##### RECORDED INFORMATION #####

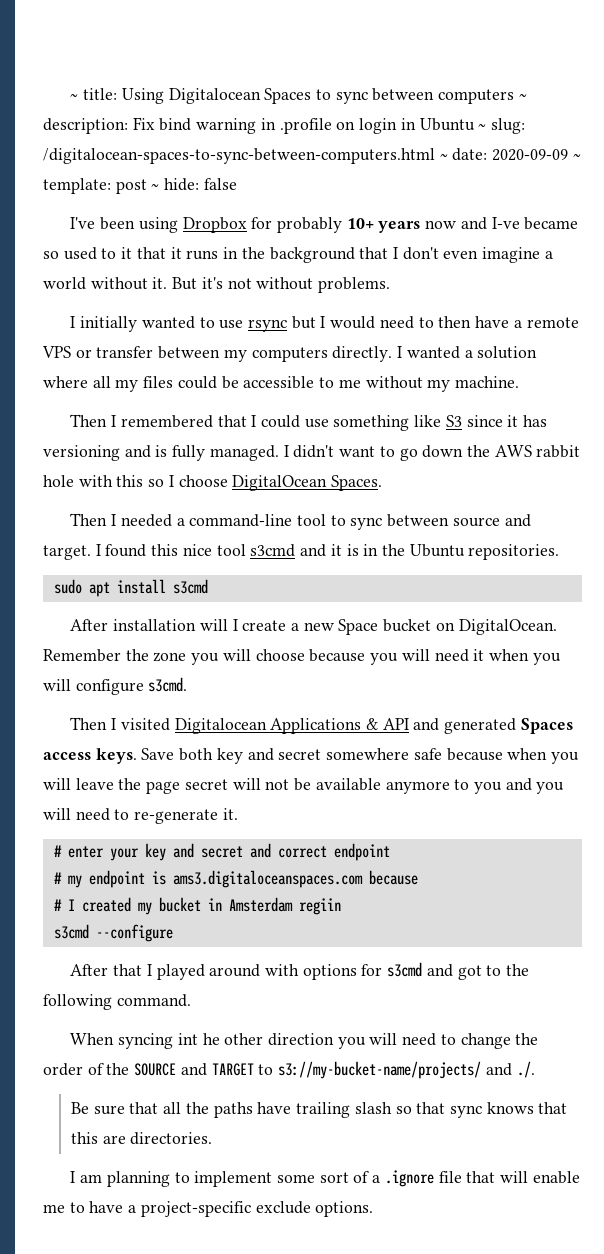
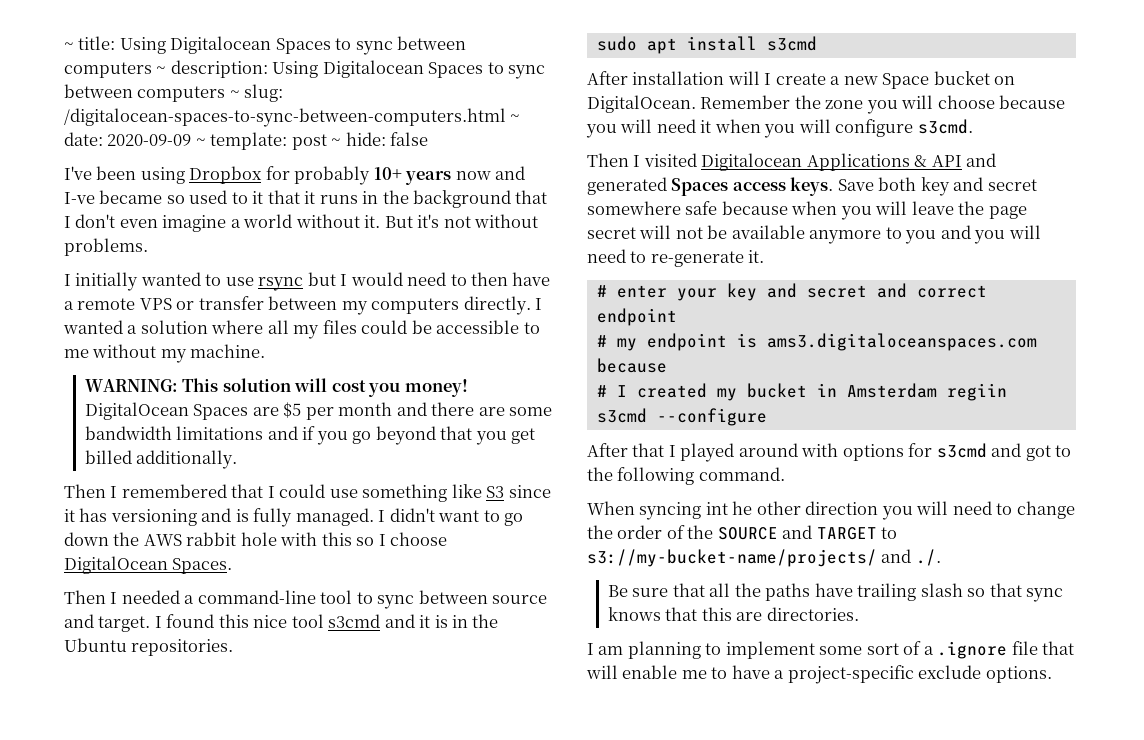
- ~ title: Using Digitalocean Spaces to sync between computers ~ description: Fix bind warning in .profile on login in Ubuntu ~ slug: /digitalocean-spaces-to-sync-between-computers.html ~ date: 2020-09-09 ~ template: post ~ hide: false
+ ~ title: Using Digitalocean Spaces to sync between computers ~ description: Using Digitalocean Spaces to sync between computers ~ slug: /digitalocean-spaces-to-sync-between-computers.html ~ date: 2020-09-09 ~ template: post ~ hide: false
+ WARNING: This solution will cost you money! DigitalOcean Spaces are $5 per month and there are some bandwidth limitations and if you go beyond that you get billed additionally.

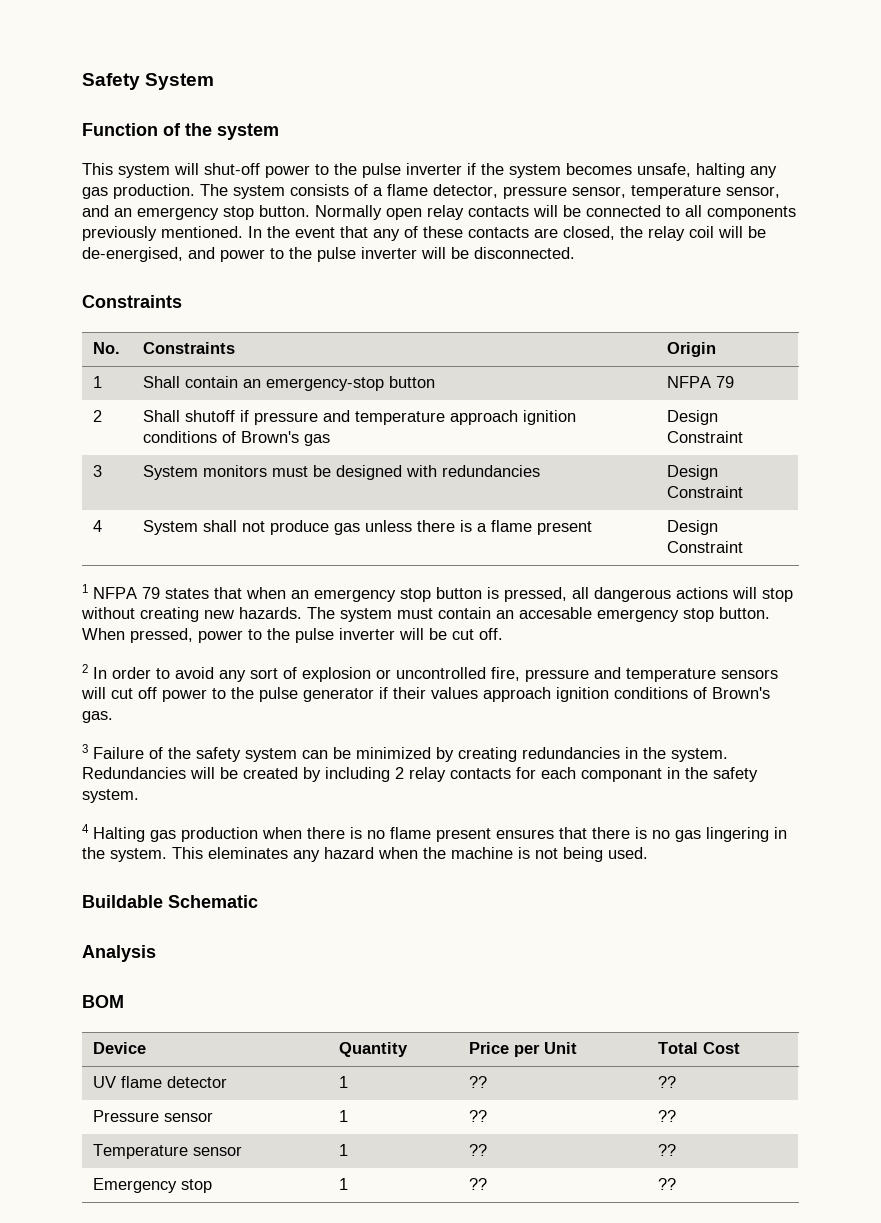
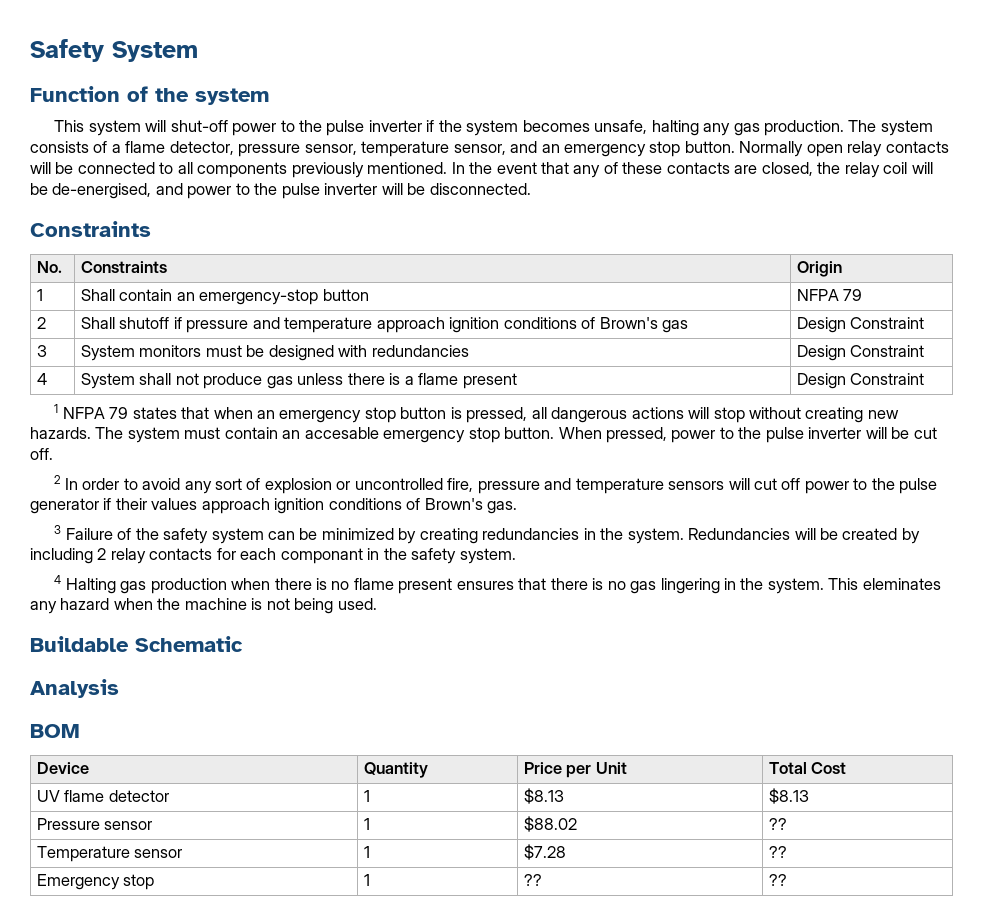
- UV flame detector | 1 | ?? | ??
+ UV flame detector | 1 | $8.13 | $8.13
- Pressure sensor | 1 | ?? | ??
+ Pressure sensor | 1 | $88.02 | ??
- Temperature sensor | 1 | ?? | ??
+ Temperature sensor | 1 | $7.28 | ??

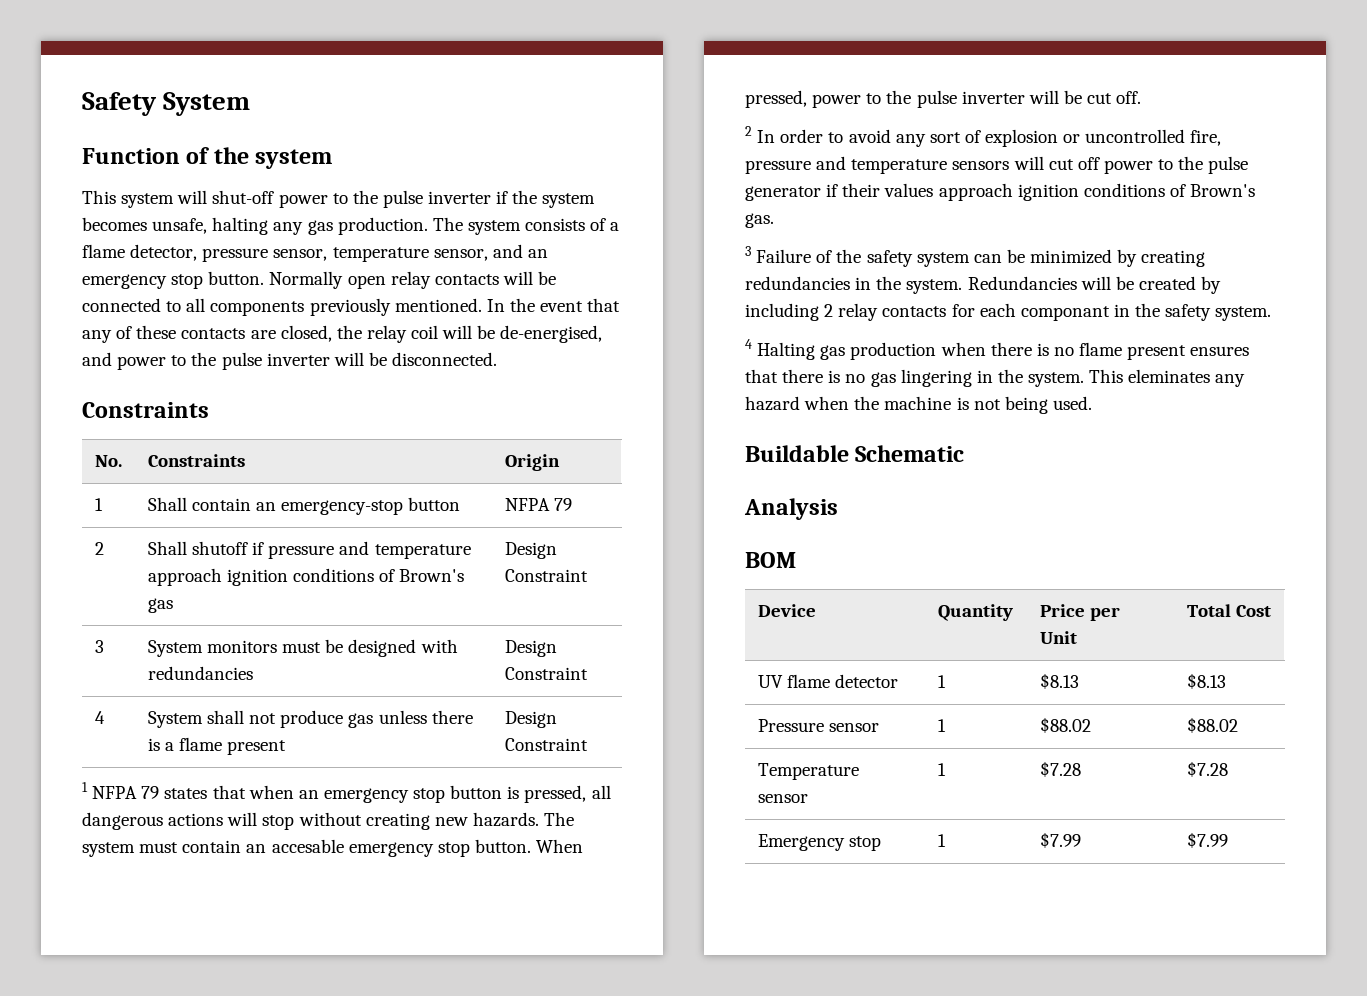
- Pressure sensor | 1 | $88.02 | ??
+ Pressure sensor | 1 | $88.02 | $88.02
- Temperature sensor | 1 | $7.28 | ??
+ Temperature sensor | 1 | $7.28 | $7.28
- Emergency stop | 1 | ?? | ??
+ Emergency stop | 1 | $7.99 | $7.99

#####

WHAT IS REQUIRED ▸ Repeat only the lines starting at the one that contains "1 | $88.02 | $88.02" and ending at the last line above, exactly as written.

RESPONSE BOX ▸
+ Pressure sensor | 1 | $88.02 | $88.02
- Temperature sensor | 1 | $7.28 | ??
+ Temperature sensor | 1 | $7.28 | $7.28
- Emergency stop | 1 | ?? | ??
+ Emergency stop | 1 | $7.99 | $7.99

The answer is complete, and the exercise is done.